EXERCISE DATA Block Start

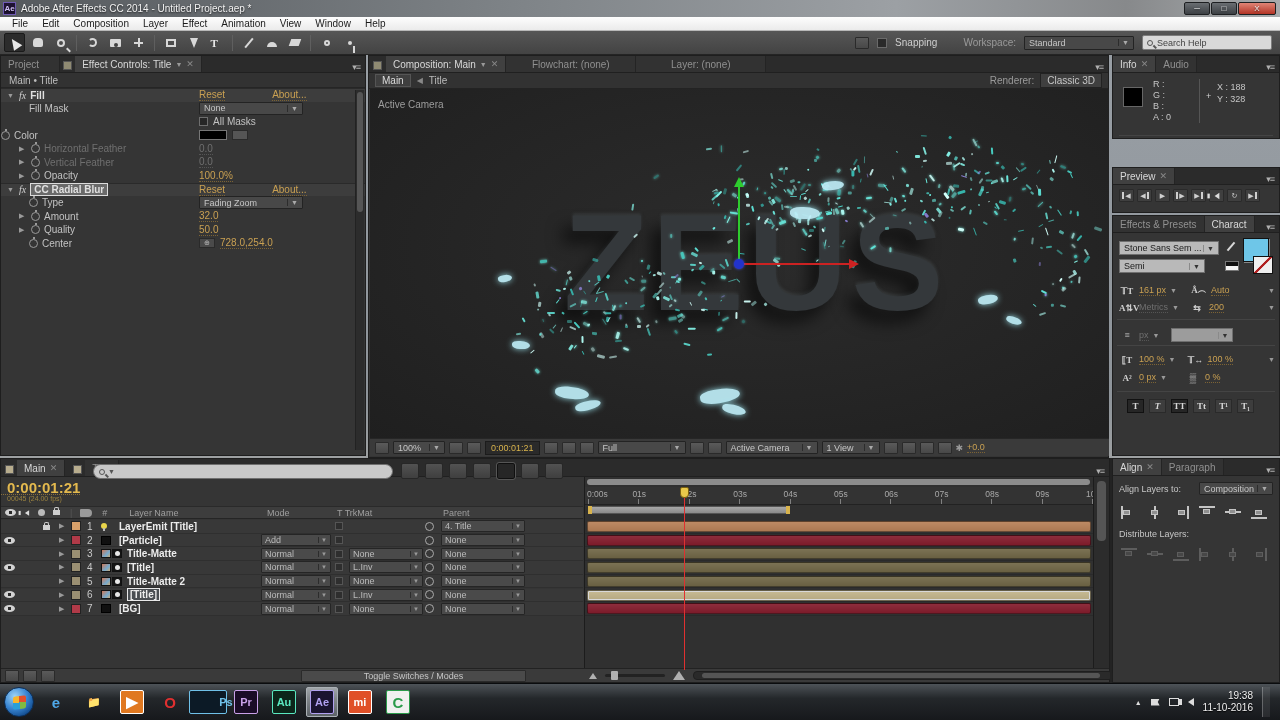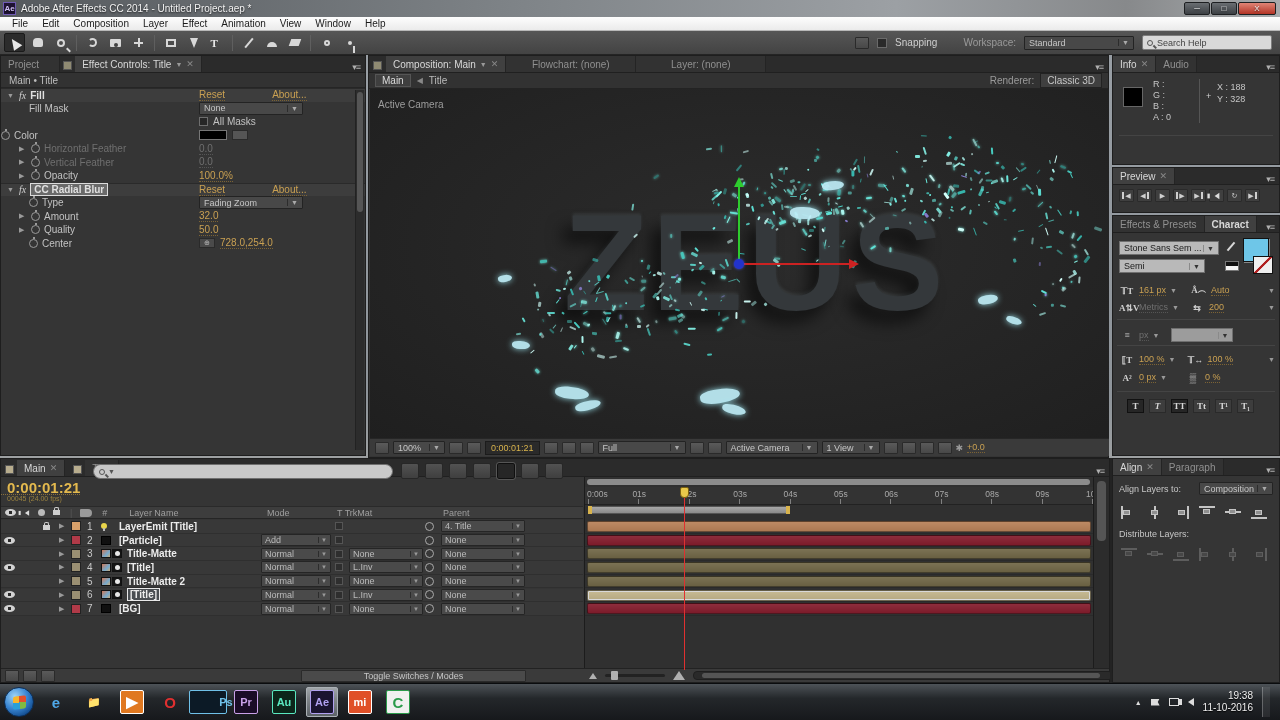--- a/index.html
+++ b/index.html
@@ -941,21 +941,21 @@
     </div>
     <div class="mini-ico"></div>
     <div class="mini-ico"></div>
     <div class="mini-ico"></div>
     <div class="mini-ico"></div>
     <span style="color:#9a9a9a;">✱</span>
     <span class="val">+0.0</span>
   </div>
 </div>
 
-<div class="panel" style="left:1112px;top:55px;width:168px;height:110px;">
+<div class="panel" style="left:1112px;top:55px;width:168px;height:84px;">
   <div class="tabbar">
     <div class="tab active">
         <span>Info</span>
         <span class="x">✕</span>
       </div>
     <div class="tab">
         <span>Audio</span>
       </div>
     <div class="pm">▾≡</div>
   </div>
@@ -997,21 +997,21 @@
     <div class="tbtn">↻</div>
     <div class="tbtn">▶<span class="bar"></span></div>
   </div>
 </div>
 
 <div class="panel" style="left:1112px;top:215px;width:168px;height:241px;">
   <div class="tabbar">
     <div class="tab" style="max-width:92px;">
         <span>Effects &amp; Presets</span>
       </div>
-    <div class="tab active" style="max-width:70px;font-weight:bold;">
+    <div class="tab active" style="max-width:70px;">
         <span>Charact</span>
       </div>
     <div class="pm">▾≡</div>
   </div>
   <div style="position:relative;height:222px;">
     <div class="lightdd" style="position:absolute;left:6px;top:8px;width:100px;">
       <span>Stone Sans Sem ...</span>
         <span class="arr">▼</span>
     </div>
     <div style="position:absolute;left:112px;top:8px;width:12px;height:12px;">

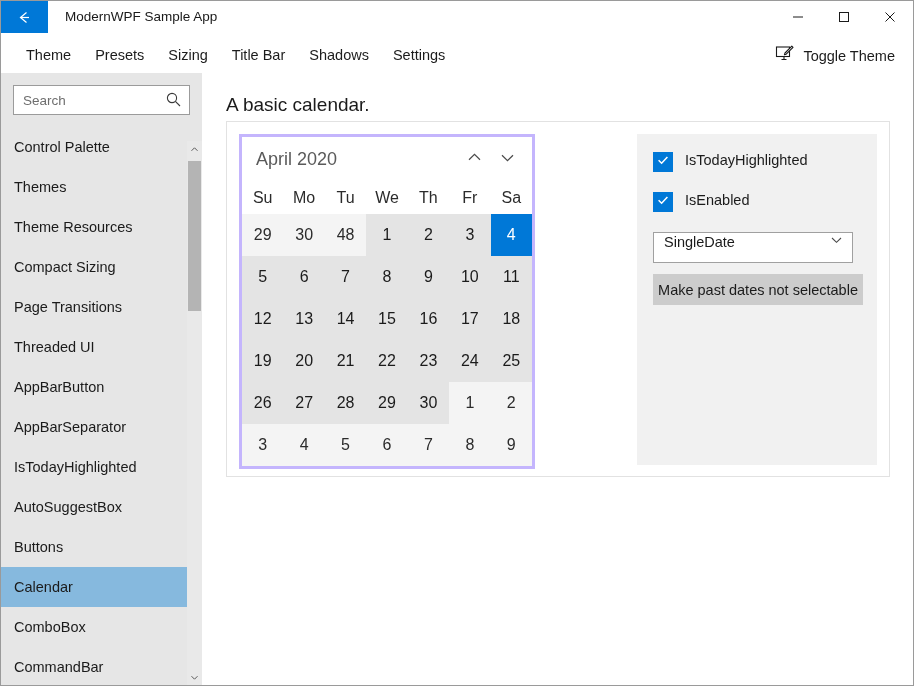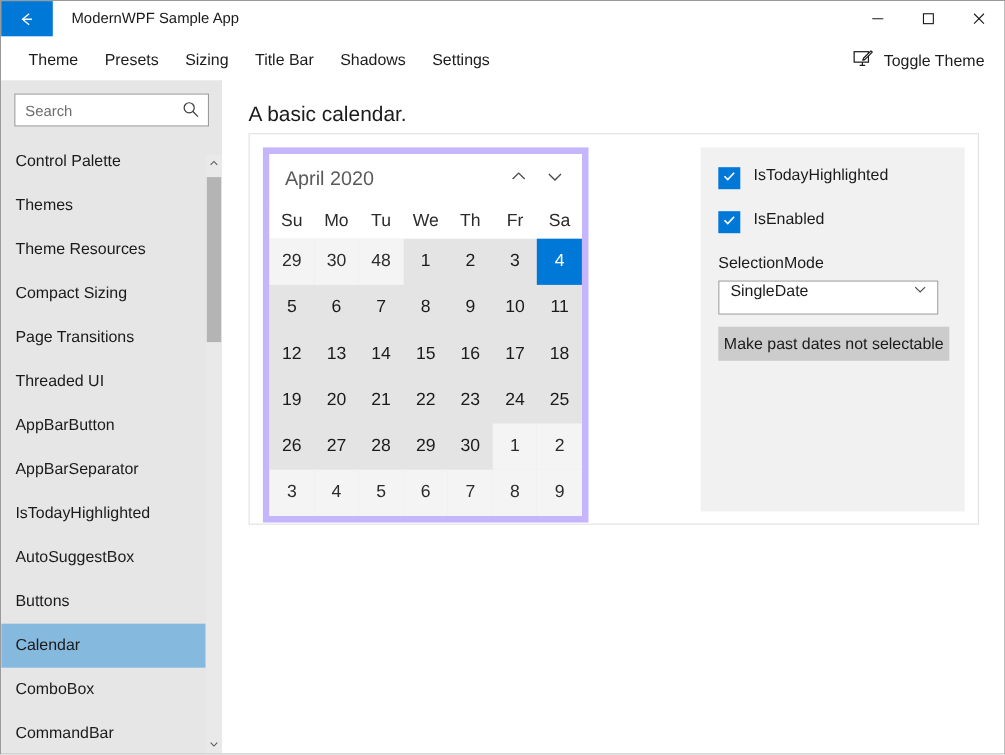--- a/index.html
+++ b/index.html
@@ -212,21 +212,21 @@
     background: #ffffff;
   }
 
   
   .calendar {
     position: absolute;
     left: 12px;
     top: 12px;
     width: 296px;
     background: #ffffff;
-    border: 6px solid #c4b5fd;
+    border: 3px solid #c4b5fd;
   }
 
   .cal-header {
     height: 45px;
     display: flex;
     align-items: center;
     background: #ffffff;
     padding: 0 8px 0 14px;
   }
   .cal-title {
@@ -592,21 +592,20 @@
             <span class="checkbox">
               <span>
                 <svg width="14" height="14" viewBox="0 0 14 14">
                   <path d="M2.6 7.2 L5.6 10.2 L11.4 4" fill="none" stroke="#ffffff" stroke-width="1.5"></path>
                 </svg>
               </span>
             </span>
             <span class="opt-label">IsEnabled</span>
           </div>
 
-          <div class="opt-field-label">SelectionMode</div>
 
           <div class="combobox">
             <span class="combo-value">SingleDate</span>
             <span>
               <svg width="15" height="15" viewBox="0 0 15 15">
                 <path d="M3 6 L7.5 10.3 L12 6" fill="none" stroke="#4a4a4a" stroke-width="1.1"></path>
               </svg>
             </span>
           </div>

EXERCISE DATA Block End

* _TASK PROMPT_: Considering the records above, state how many lines contain the word "active", with nothing else in your reply.

* _ANSWER BELOW_: 3